Auntie Mae took her place at the breakfast table. “You need some feeding, girl.”
“I’m not hungry,” Reese said.
“Of course you are,” Gran said. “You just sit right down, Theresa, and let your mother make you breakfast.”
“Nonsense,” Ma said. “She’s family, not a guest. You come over here and help.”
So Reese donned the older battered apron, the white one that had faded to a soft apricot color, and helped her mother with the baking as the pink sky beyond the kitchen grew paler. Her aunt and grandmother fell into relaxed gossip about the neighbor’s daughter, the mayor’s new pet, how indecent behavior was yet again on the rise.
Butter on the table, glistening and warm; apple preserves and fresh honey; new eggs, cracked and sizzling. Within an hour, a hearty meal appeared on the table and Reese had heard more than she wanted to know about how her schoolmates had fared in her absence. She asked after Aunt Mabel and Great-Aunt Charla, discovered what had become of some of her cousins and heard that Gran had survived another routine heart operation.

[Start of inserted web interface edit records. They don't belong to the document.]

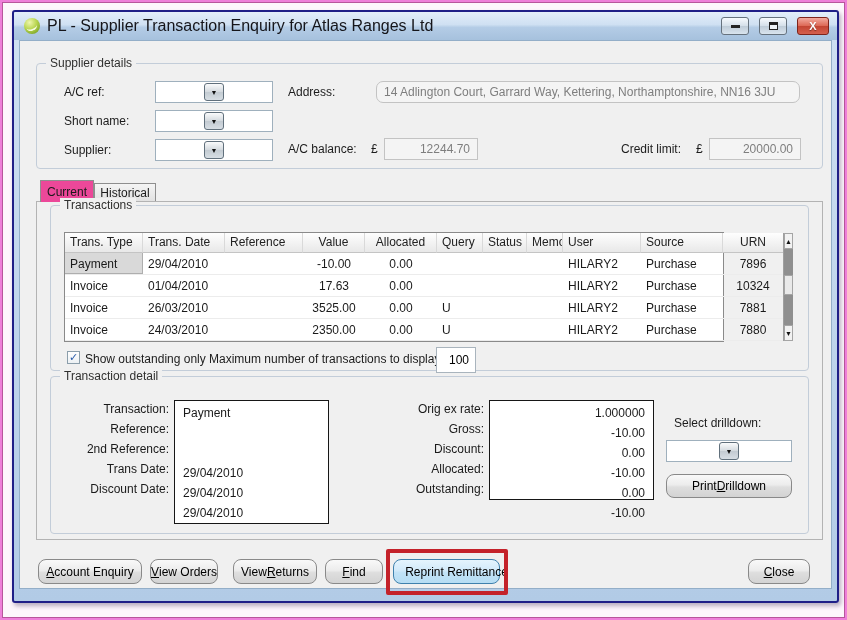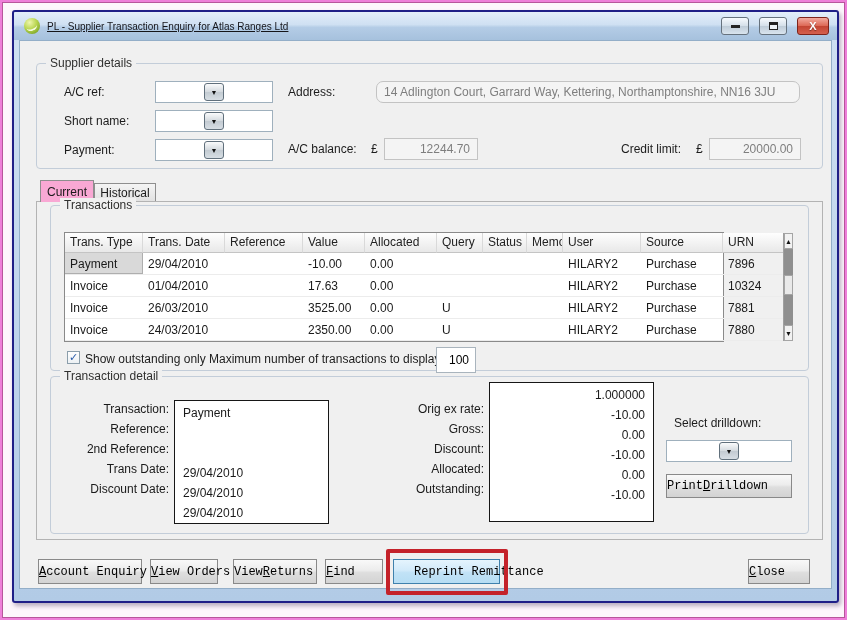"PL - Supplier Transaction Enquiry" .title-text { font-size: 10px -> 16px; text-decoration: underline -> none }
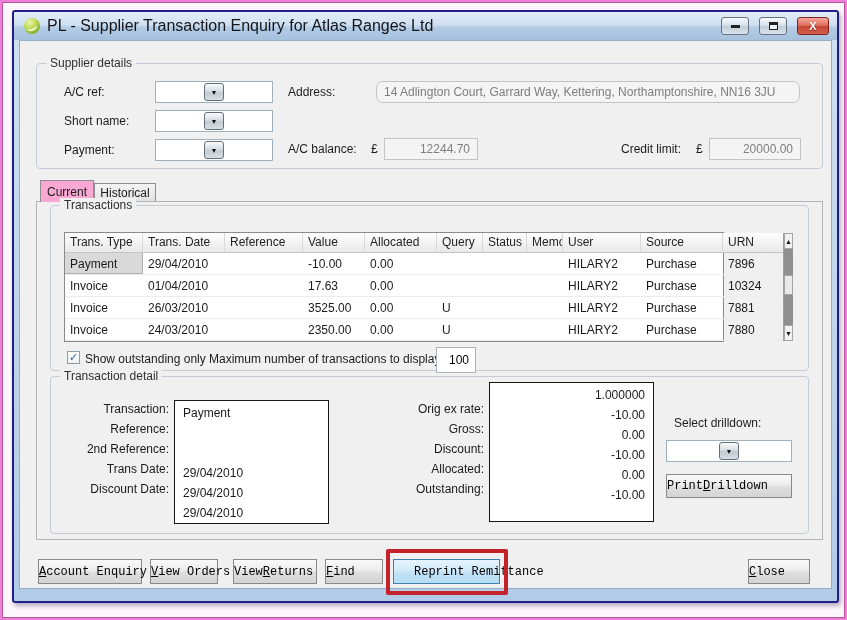"Payment:" span.lbl { text: Payment -> Supplier }
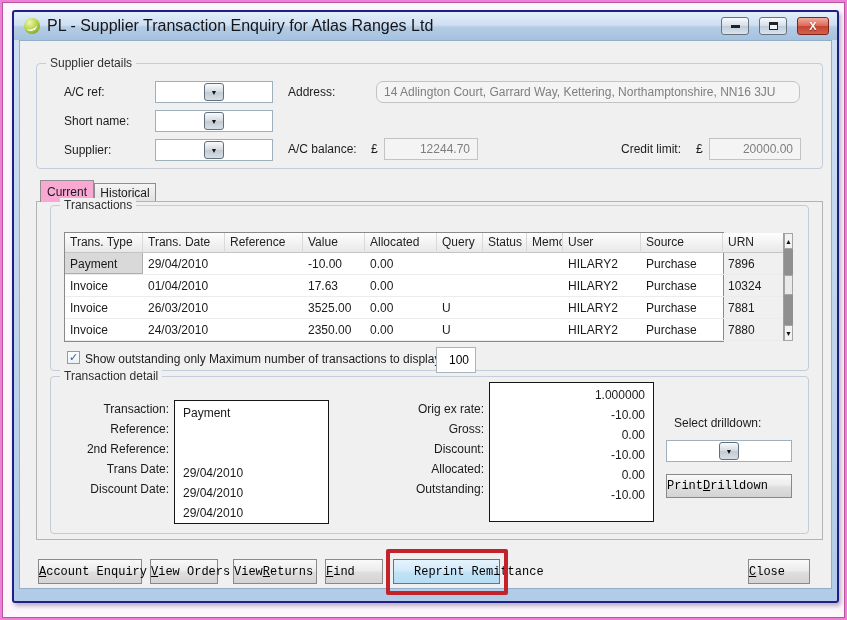"12244.70" .num { text-align: left -> center }
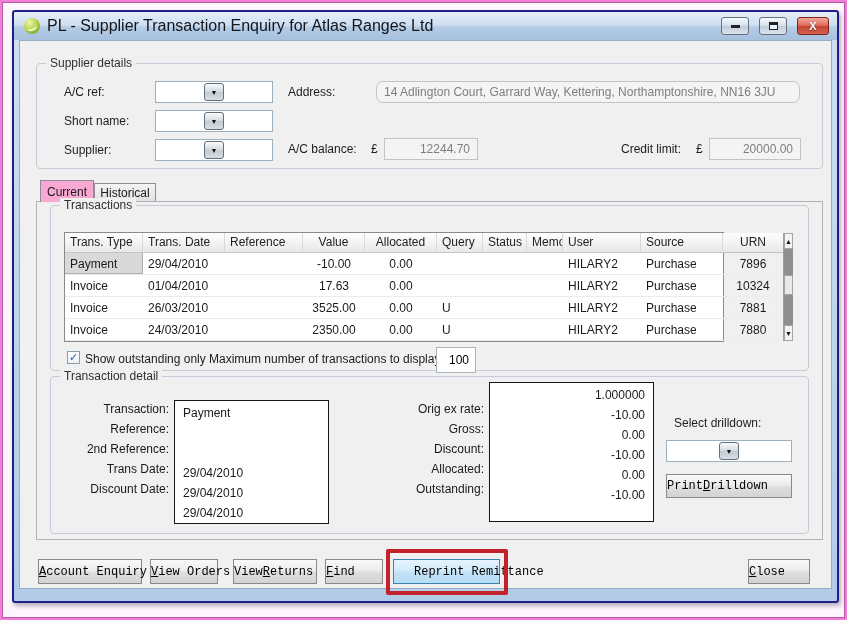"Current" .tab.active { background: #f9a8d4 -> #ec4899 }
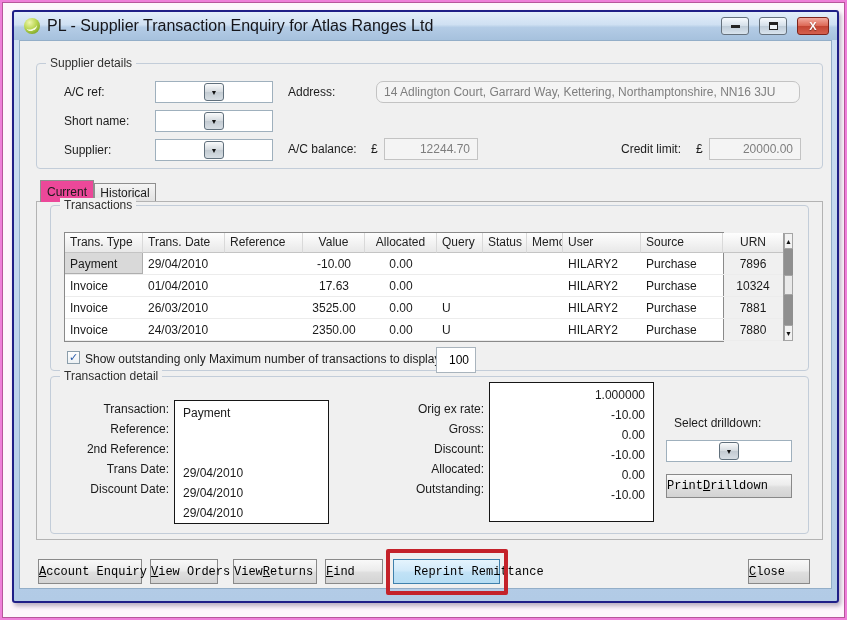"1.000000" div.detail-box { height: 140px -> 100px; top: 5px -> 23px }
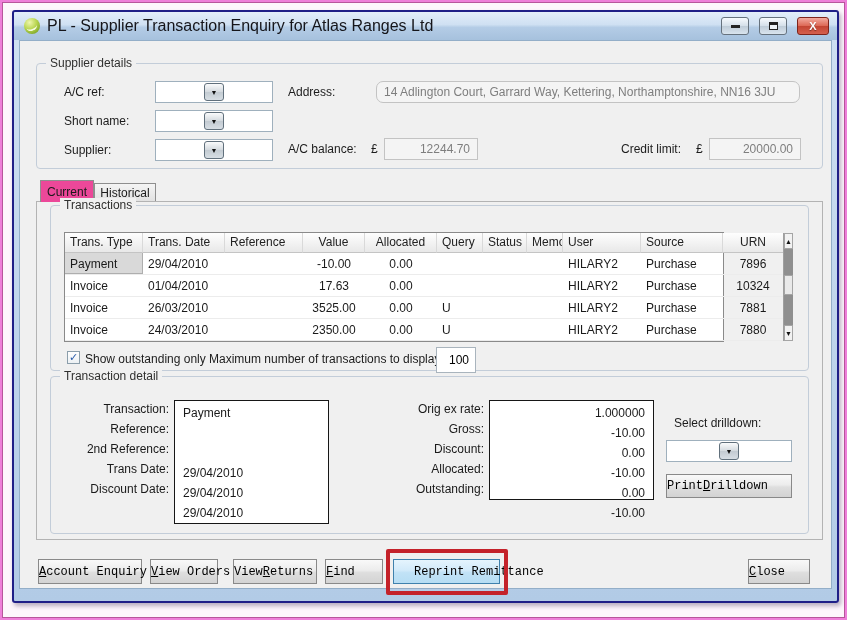"Print" .btn { border-radius: 0 -> 8px; font-family: Liberation Mono, monospace -> none; justify-content: flex-start -> center }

They waited until the end of the meal to begin the real discussion. It had always been that way: difficult topics waited on the food.
“I don’t know why you’ve chosen to come home,” Gran said. “But I’m glad you finally have. You’re getting old, Theresa, and your body won’t be good for anything much longer.”
“Gran, I’m only thirt
y-two.”
“Yes, yes. You’ve only got three years.”
“The operation takes better if you’re thirty-five or younger,” Auntie Mae said. “You know that.”
She hadn’t, but it didn’t seem like the time to volunteer. “I’m not here to have a baby.”
“We wouldn’t expect you to start the moment you came home!” Gran exclaimed. “You need to settle down. Find the rhythm of Mars again.”
“I’m not here to settle down,” Reese said. Her stomach clenched at the ensuing silence. “I’m here to ask for a loan.”
Another few moments of quiet. Then her mother: “What?”
“I need money,” Reese said. “For repairs.”
“You came here for a hand-out?” Auntie Mae said.
Reese flinched, but said, “Yes.”
“You already have your inheritance, girl,” Mae said. “Why are you coming back here for more?”
“I’ll pay the family back,” Reese said.
Gran lifted her head and squinted past Reese at Ma. “This is out of hand.”
“What am I supposed to do?” Ma said. “I can’t make her stay home. She’s an adult now.”
“She’s not acting like one,” Gran said.
“Not proper at all,” Auntie Mae said, eyeing Reese. Unlike Gran and Reese’s mother, Aunt Mae had brown eyes to go with her caramel-colored skin. They were all different colors, the Eddings, thanks to the traditions of Mars. “Haven’t you been listening, child? You need to settle down. Send away for a baby.”
“I don’t want a baby,” Reese said, stunning them all into speechlessness. She’d never had the courage to say those words out loud before. Recklessly, Reese went on. “I’ve never wanted a baby. And even if I did want one, I wouldn’t want a... a mail-order baby by some man I don’t even know the name of!”